Image comparison data

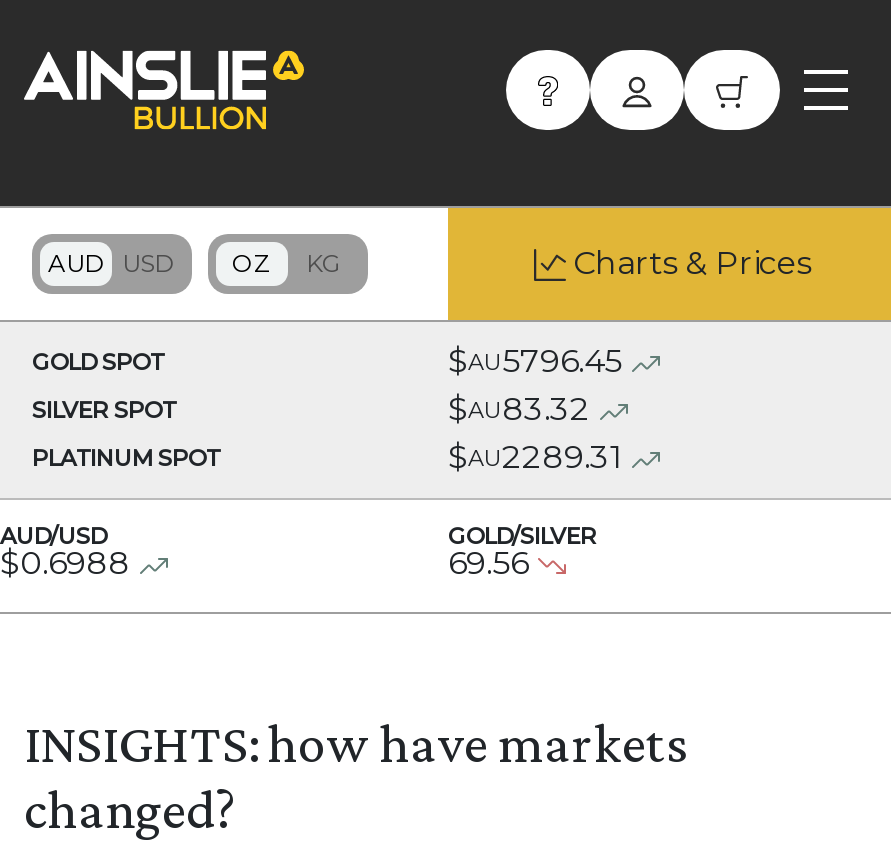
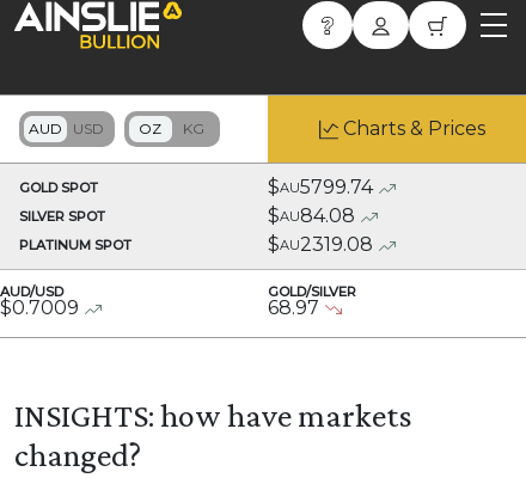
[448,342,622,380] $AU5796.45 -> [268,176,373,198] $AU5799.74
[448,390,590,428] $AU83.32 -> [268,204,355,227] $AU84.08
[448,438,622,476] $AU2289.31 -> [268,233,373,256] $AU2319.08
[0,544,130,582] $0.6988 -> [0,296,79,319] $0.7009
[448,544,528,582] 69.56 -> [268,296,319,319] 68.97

About this exercise - When you repeat the lines above, keep them exact and leave out each image they contain.

Answer to the problem -
[448,342,622,380] $AU5796.45 -> [268,176,373,198] $AU5799.74
[448,390,590,428] $AU83.32 -> [268,204,355,227] $AU84.08
[448,438,622,476] $AU2289.31 -> [268,233,373,256] $AU2319.08
[0,544,130,582] $0.6988 -> [0,296,79,319] $0.7009
[448,544,528,582] 69.56 -> [268,296,319,319] 68.97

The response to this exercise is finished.